The task >> In the listing that follows, the range to quote begins at the line that has "[92,1090,115,1105] Or -> [94,966,109,976] or" and ends after the line that has "(468, 1629) none"; quote it verbatim and add nothing.

Extracted information >>
***

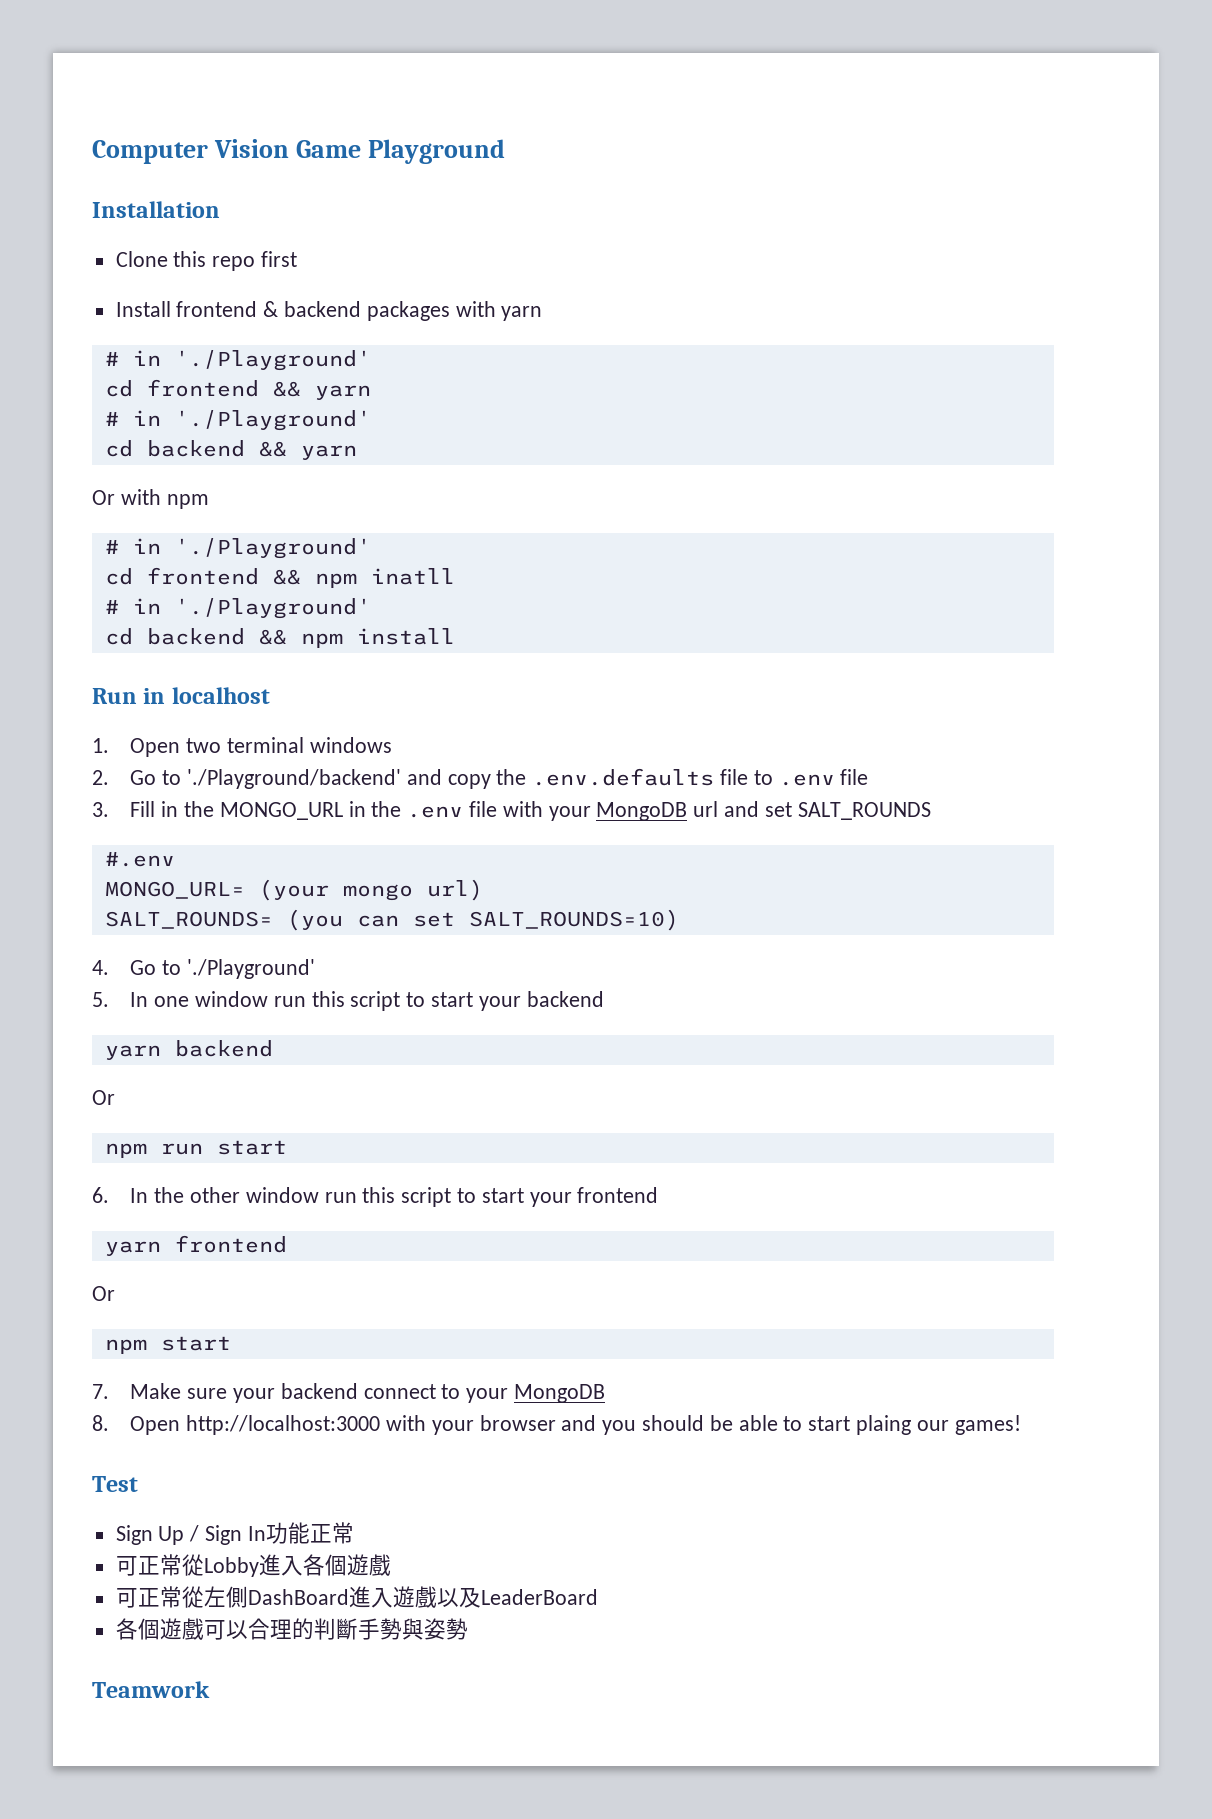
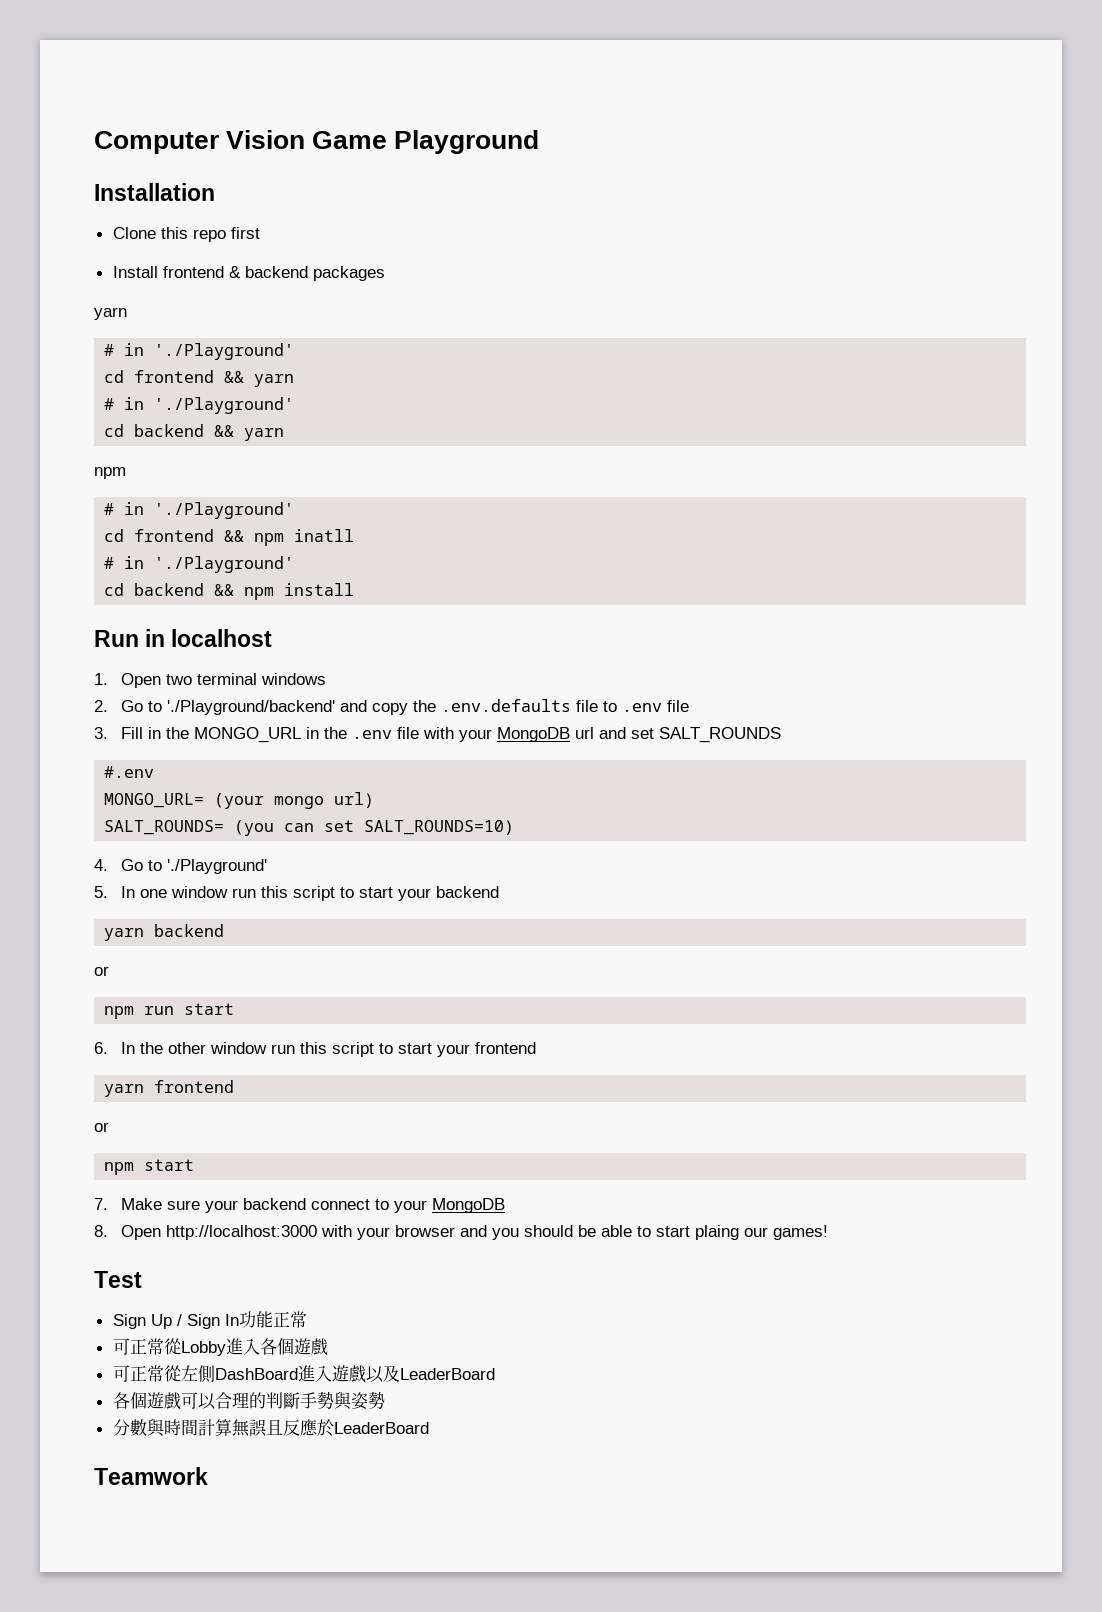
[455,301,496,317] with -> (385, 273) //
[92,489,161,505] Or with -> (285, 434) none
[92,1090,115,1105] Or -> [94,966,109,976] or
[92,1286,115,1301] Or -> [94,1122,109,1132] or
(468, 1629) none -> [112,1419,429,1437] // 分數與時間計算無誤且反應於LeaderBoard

***

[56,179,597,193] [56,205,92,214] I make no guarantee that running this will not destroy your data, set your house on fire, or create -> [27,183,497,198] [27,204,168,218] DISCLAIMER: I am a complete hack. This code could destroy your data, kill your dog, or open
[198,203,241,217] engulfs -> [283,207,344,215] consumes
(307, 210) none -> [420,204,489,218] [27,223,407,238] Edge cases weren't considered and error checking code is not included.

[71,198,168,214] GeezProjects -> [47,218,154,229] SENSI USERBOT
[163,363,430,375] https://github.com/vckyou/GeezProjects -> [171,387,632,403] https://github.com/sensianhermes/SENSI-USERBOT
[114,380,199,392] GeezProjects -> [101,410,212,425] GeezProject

***

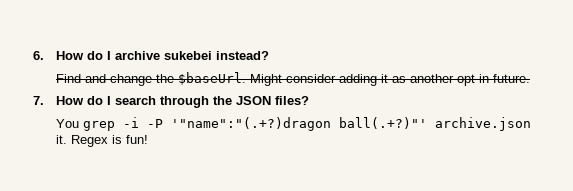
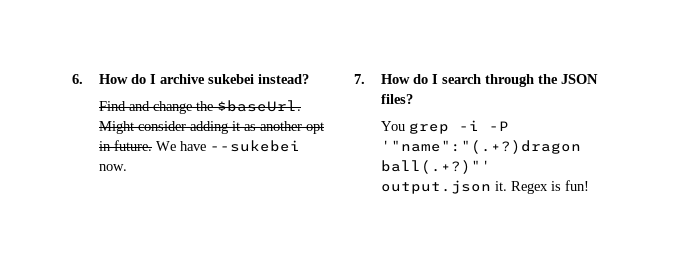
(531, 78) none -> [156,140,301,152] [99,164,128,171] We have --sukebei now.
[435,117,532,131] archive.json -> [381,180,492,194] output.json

***

Worked solution >>
[92,1090,115,1105] Or -> [94,966,109,976] or
[92,1286,115,1301] Or -> [94,1122,109,1132] or
(468, 1629) none -> [112,1419,429,1437] // 分數與時間計算無誤且反應於LeaderBoard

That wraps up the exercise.